Great review of Heritage course. I am a member of MGC, and have played both many times. Greywalls gets the drama awards (views! rocks! forced carries!), and all the attention from tourists who make the trip, but there is only one way to play it (if you aim to score). Heritage is encourages much more creativity, and is more like an adventure that way… endlessly playable in a hundred ways, keeps you on the cusp of thinking “I could par this thing” almost every time (haven’t done it yet :). I wonder if the old “Golden Era” of golf course design were perhaps more oriented towards attracting members who would play repeatedly, than one-off pay-to-players. Both are welcome in golf IMHO – I love visiting other courses, but as a members’ home course the original Langford holes of Heritage are hard to beat!
James, thanks a bunch! There’s not a ton out there on Heritage, so I’ve wanted to put something together for years. (especially considering I’m a HUGEEE Langford fan)
I always love Greywalls for the challenge and the epic-ness of the place, but I usually have way more fun on the Heritage.

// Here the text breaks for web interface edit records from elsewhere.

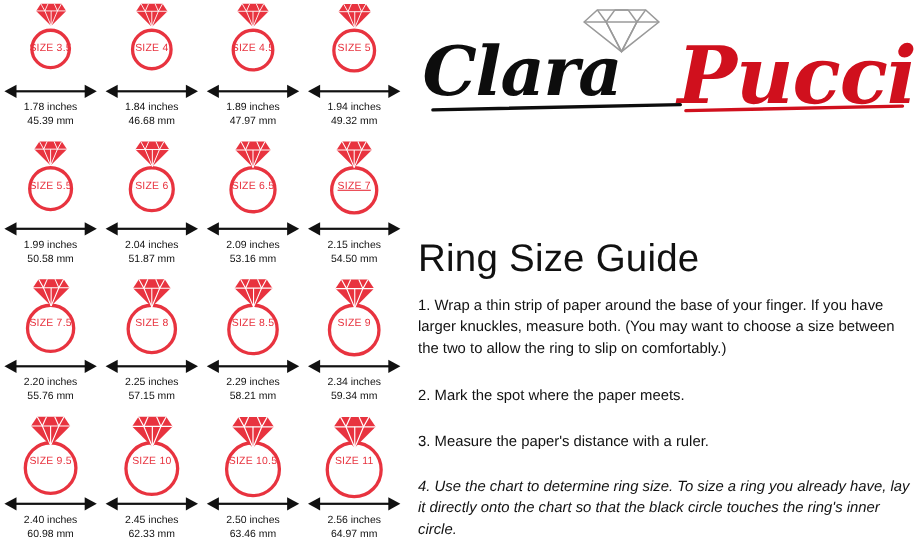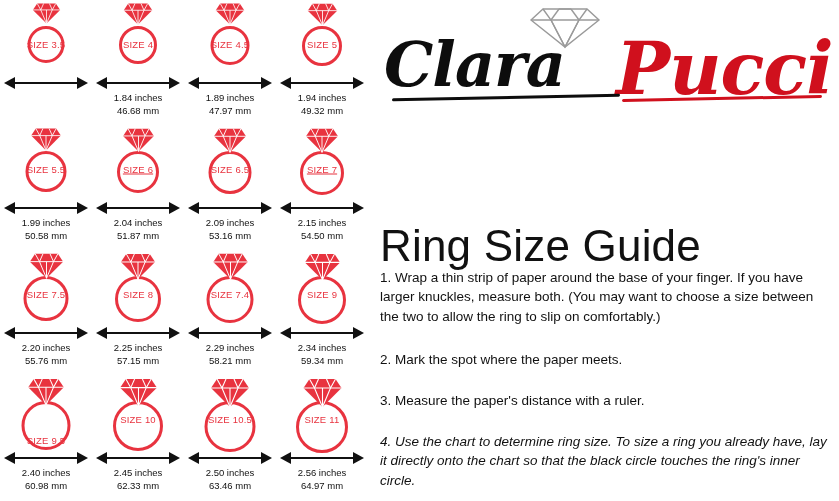--- a/index.html
+++ b/index.html
@@ -154,21 +154,21 @@
     background: #0d0d0d;
     border-radius: 2px;
   }
   #logo-underline-1 { left: 16px; top: 92px; width: 228px; transform: rotate(-1.2deg); }
   #logo-underline-2 { left: 246px; top: 93px; width: 200px; background: #d0101d; transform: rotate(-1.2deg); }
 
   #guide-title {
     position: absolute;
     left: 12px;
     top: 192px;
-    font-size: 44px;
+    font-size: 35px;
     font-weight: normal;
     color: #111;
     letter-spacing: .2px;
   }
 
   .guide-step {
     position: absolute;
     left: 12px;
     width: 450px;
     font-size: 13.5px;
@@ -200,20 +200,24 @@
             </g>
           </svg>
         </div>
         <div class="size-label" style="color: rgb(232, 51, 63); text-align: center;">SIZE 3.5</div>
       </div>
       <div class="arrow-row">
         <span class="arrow-head left"></span>
         <span class="arrow-line"></span>
         <span class="arrow-head right"></span>
       </div>
+      <div class="meas">
+        <div>1.78 inches</div>
+        <div>45.39 mm</div>
+      </div>
     </div>
     <div class="size-cell">
       <div class="ring-wrap">
         <div class="ring-band" style="width: 38px; height: 38px; border-color: rgb(232, 51, 63);"></div>
         <div class="gem">
           <svg width="30" height="24" viewBox="0 0 40 32" style="margin-left:-15px">
             <path d="M7 2 L33 2 L39 11 L20 30 L1 11 Z" fill="#e8333f"></path>
             <g stroke="#ffffff" stroke-width="1.1" fill="none">
               <path d="M1 11 L39 11"></path>
               <path d="M7 2 L12 11 L20 30"></path>
@@ -329,21 +333,21 @@
             <g stroke="#ffffff" stroke-width="1.1" fill="none">
               <path d="M1 11 L39 11"></path>
               <path d="M7 2 L12 11 L20 30"></path>
               <path d="M33 2 L28 11 L20 30"></path>
               <path d="M12 11 L16 2"></path>
               <path d="M28 11 L24 2"></path>
               <path d="M20 11 L20 30"></path>
             </g>
           </svg>
         </div>
-        <div class="size-label" style="color: rgb(232, 51, 63); text-decoration: underline;">SIZE 6</div>
+        <div class="size-label" style="color: rgb(232, 51, 63);">SIZE 6</div>
       </div>
       <div class="arrow-row">
         <span class="arrow-head left"></span>
         <span class="arrow-line"></span>
         <span class="arrow-head right"></span>
       </div>
       <div class="meas">
         <div>2.04 inches</div>
         <div>51.87 mm</div>
       </div>
@@ -469,21 +473,21 @@
             <g stroke="#ffffff" stroke-width="1.1" fill="none">
               <path d="M1 11 L39 11"></path>
               <path d="M7 2 L12 11 L20 30"></path>
               <path d="M33 2 L28 11 L20 30"></path>
               <path d="M12 11 L16 2"></path>
               <path d="M28 11 L24 2"></path>
               <path d="M20 11 L20 30"></path>
             </g>
           </svg>
         </div>
-        <div class="size-label" style="color: rgb(232, 51, 63);">SIZE 7.4</div>
+        <div class="size-label" style="color: rgb(232, 51, 63);">SIZE 8.5</div>
       </div>
       <div class="arrow-row">
         <span class="arrow-head left"></span>
         <span class="arrow-line"></span>
         <span class="arrow-head right"></span>
       </div>
       <div class="meas">
         <div>2.29 inches</div>
         <div>58.21 mm</div>
       </div>
@@ -525,21 +529,21 @@
             <g stroke="#ffffff" stroke-width="1.1" fill="none">
               <path d="M1 11 L39 11"></path>
               <path d="M7 2 L12 11 L20 30"></path>
               <path d="M33 2 L28 11 L20 30"></path>
               <path d="M12 11 L16 2"></path>
               <path d="M28 11 L24 2"></path>
               <path d="M20 11 L20 30"></path>
             </g>
           </svg>
         </div>
-        <div class="size-label" style="color: rgb(232, 51, 63); margin-top: 21px;">SIZE 9.5</div>
+        <div class="size-label" style="color: rgb(232, 51, 63);">SIZE 9.5</div>
       </div>
       <div class="arrow-row">
         <span class="arrow-head left"></span>
         <span class="arrow-line"></span>
         <span class="arrow-head right"></span>
       </div>
       <div class="meas">
         <div>2.40 inches</div>
         <div>60.98 mm</div>
       </div>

In many ways it’s just as pretty, and has as much shot value as you can handle.
The best thing about golf at MGC is the variety… wish I could visit more.
I had the pleasure of playing both courses at Marquette Golf Club on 8/7/21. You’ll be thrilled to hear that all original L&M green pads are now mowed at green height! They are spectacular. The trees are all down on the reachable 6th – even I hit onto the huge green! Still only managed a par sadly…
Do you have a higher res photo of the original 18 by L&M? I’m curious what the par was…definitely looks like less than 70?
I wish they could have built all 18. Just played there last week and the L&M holes are special. The David Gill holes are kind of a bummer. I liked 1-3 okay and 14 isn’t terrible, but 15-18 is such a let down as a finish.
This one is the best that I’ve got. I do think it was an original par 70. Looking close on the map, the 11th was definitely a par 5 (and a lot of us think it would BY FAR be the coolest hole out there, knowing the land). There’s hole number 5 which is still there and is of course was a 5, and a couple that go like 460 yards. Hard to say.
Lots of members actually like the Gill holes and were bummed when the L&Ms got opened up a bit. “Too fast!” “Too many swales!” But totally agree on what it could have been if all 18 were there! The club has lost some of the land where the original 12-13-14 sat, so would need to be creative to do a Langford-esque routing with what’s left.